Goal of the exercise:
Find the line that contains "[46,107,183,139] tiny-csp ->" in the entries below. Output it and each later line exactly, and nothing else.
**** Records provided
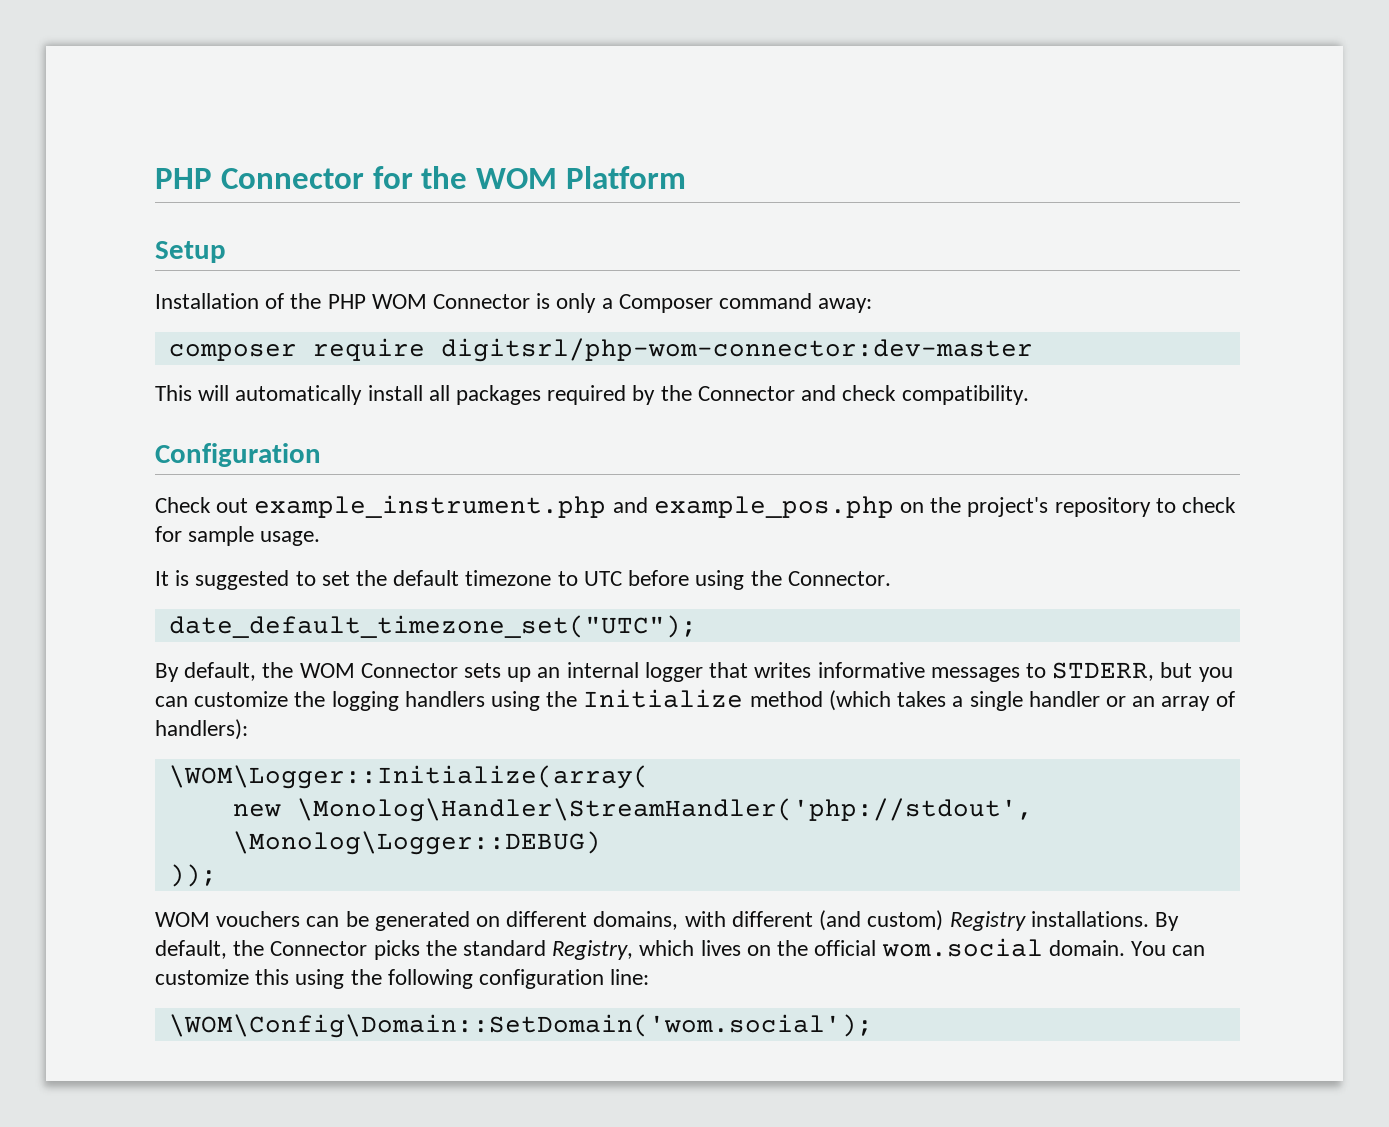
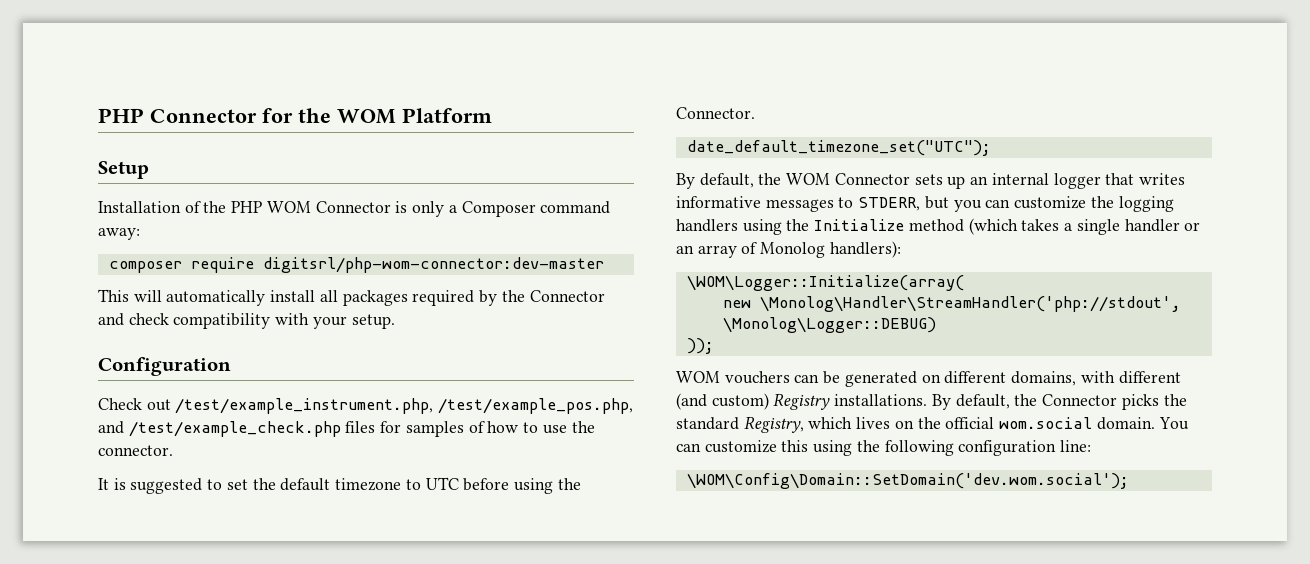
[901,385,1029,405] compatibility. -> [173,313,395,329] compatibility with your setup.
[254,495,1237,518] [155,526,321,546] example_instrument.php and example_pos.php on the project's repository to check for sample usage. -> [175,398,634,414] [98,421,595,437] [98,445,173,456] /test/example_instrument.php, /test/example_pos.php, and /test/example_check.php files for samples of how to use the connector.
(1235, 699) none -> [760,242,826,258] Monolog
[168,1014,873,1038] \WOM\Config\Domain::SetDomain('wom.social'); -> [686,473,1129,489] \WOM\Config\Domain::SetDomain('dev.wom.social');

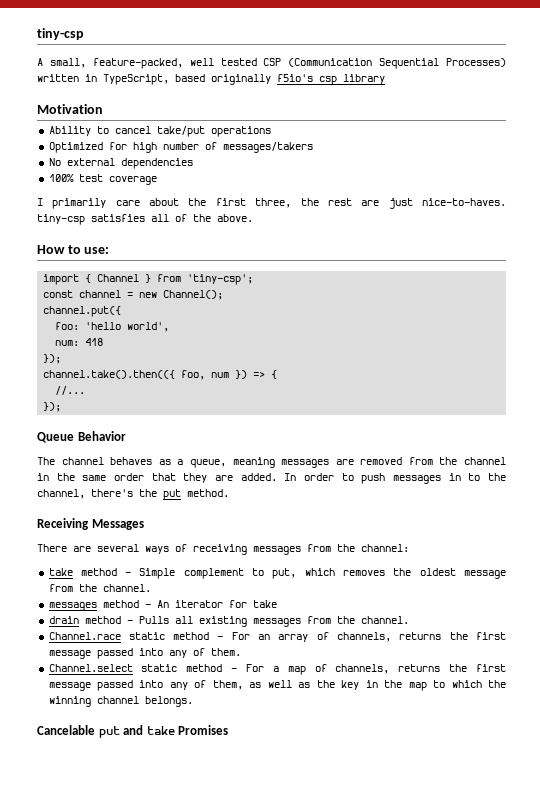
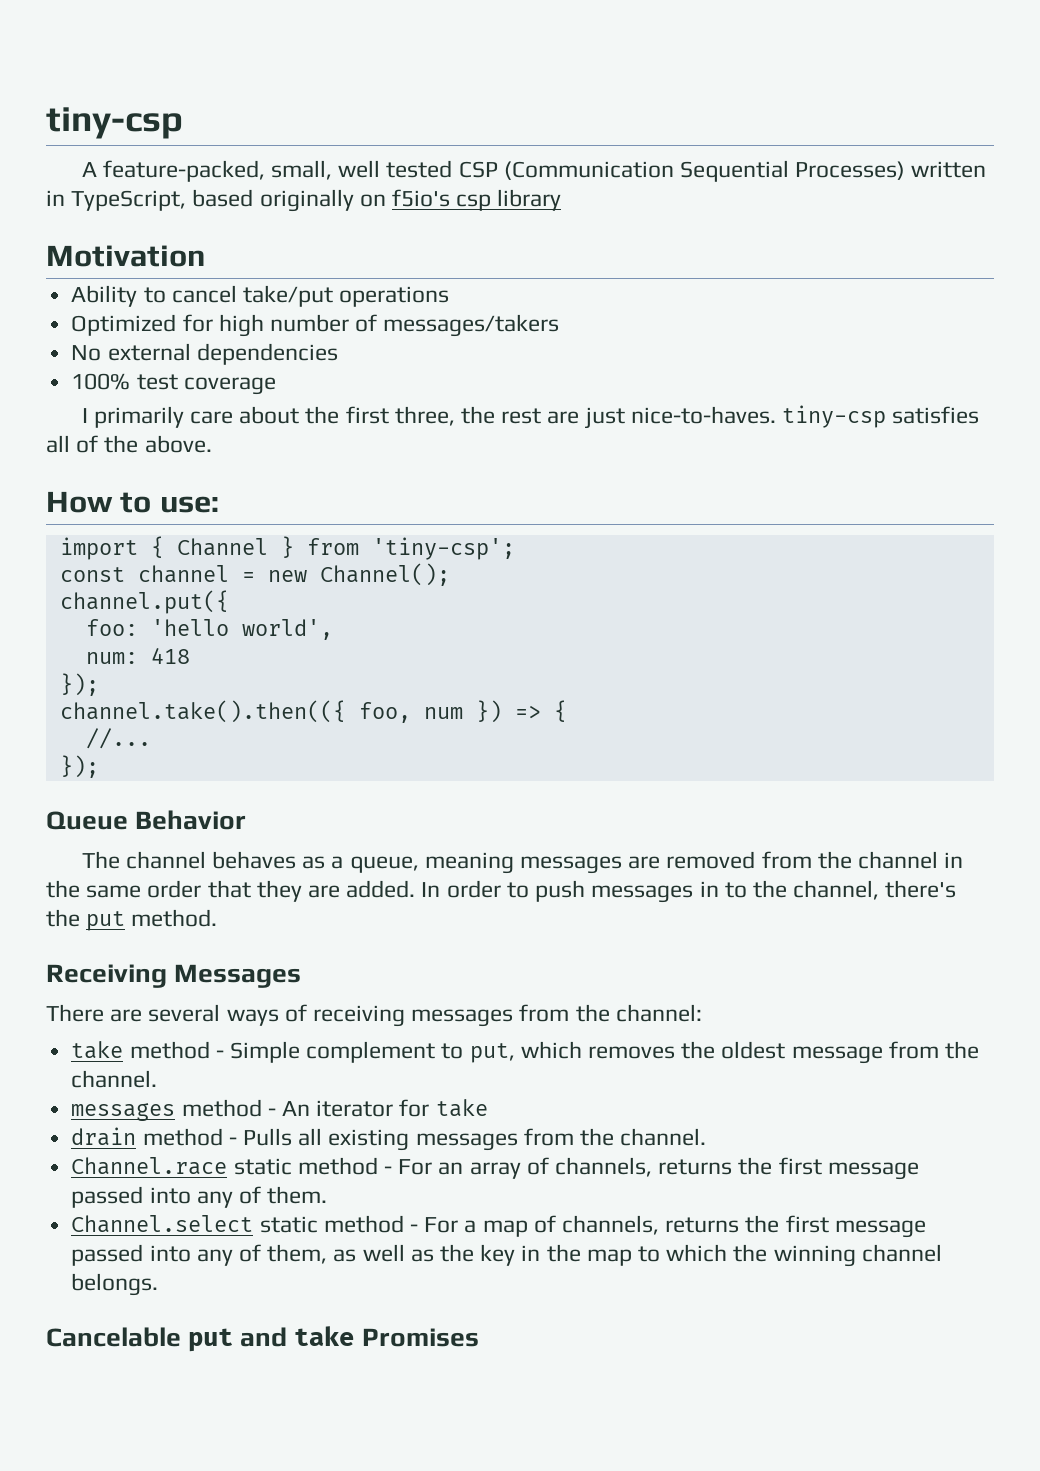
[49,58,183,69] small, feature-packed, -> [102,160,333,182] feature-packed, small,
(271, 79) none -> [359,194,386,207] on

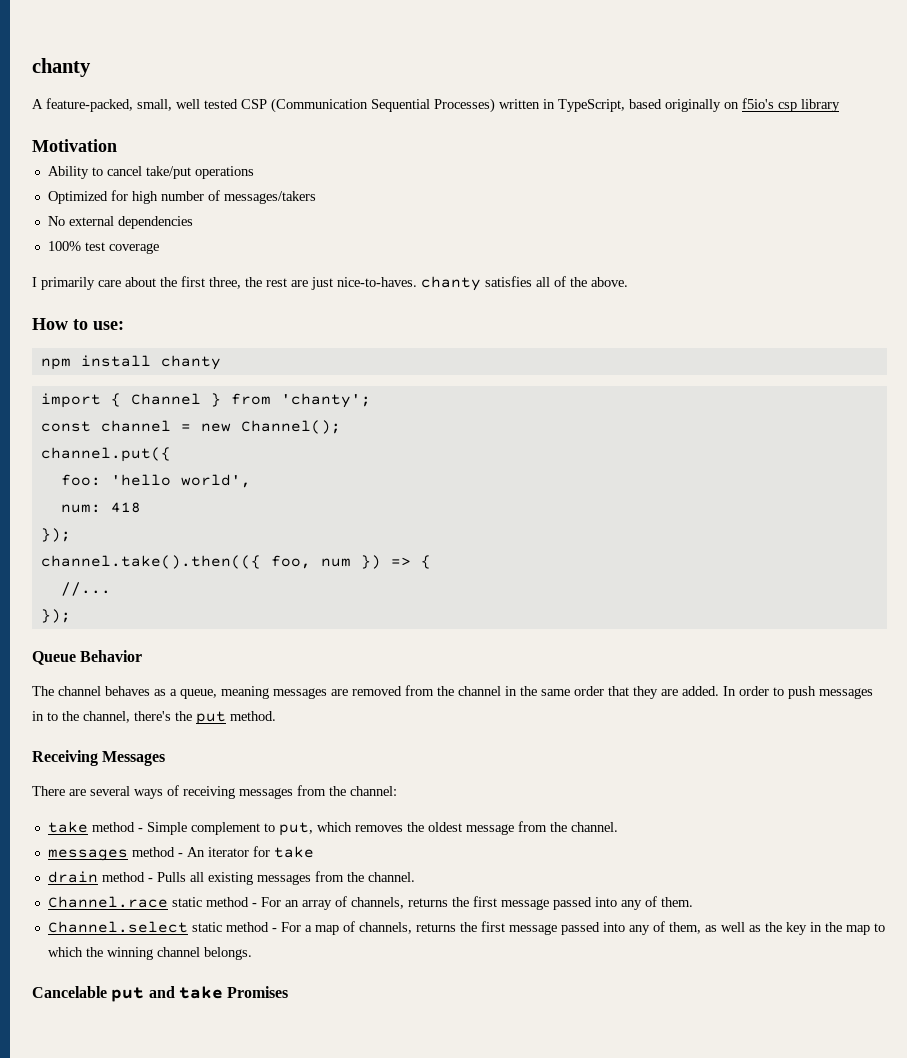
[46,107,183,139] tiny-csp -> [32,58,91,77] chanty
[782,405,887,428] tiny-csp -> [421,276,481,291] chanty
(219, 504) none -> [40,355,221,370] // npm install chanty
[371,537,515,560] 'tiny-csp'; -> [280,393,371,408] 'chanty';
********
Finished task:
[46,107,183,139] tiny-csp -> [32,58,91,77] chanty
[782,405,887,428] tiny-csp -> [421,276,481,291] chanty
(219, 504) none -> [40,355,221,370] // npm install chanty
[371,537,515,560] 'tiny-csp'; -> [280,393,371,408] 'chanty';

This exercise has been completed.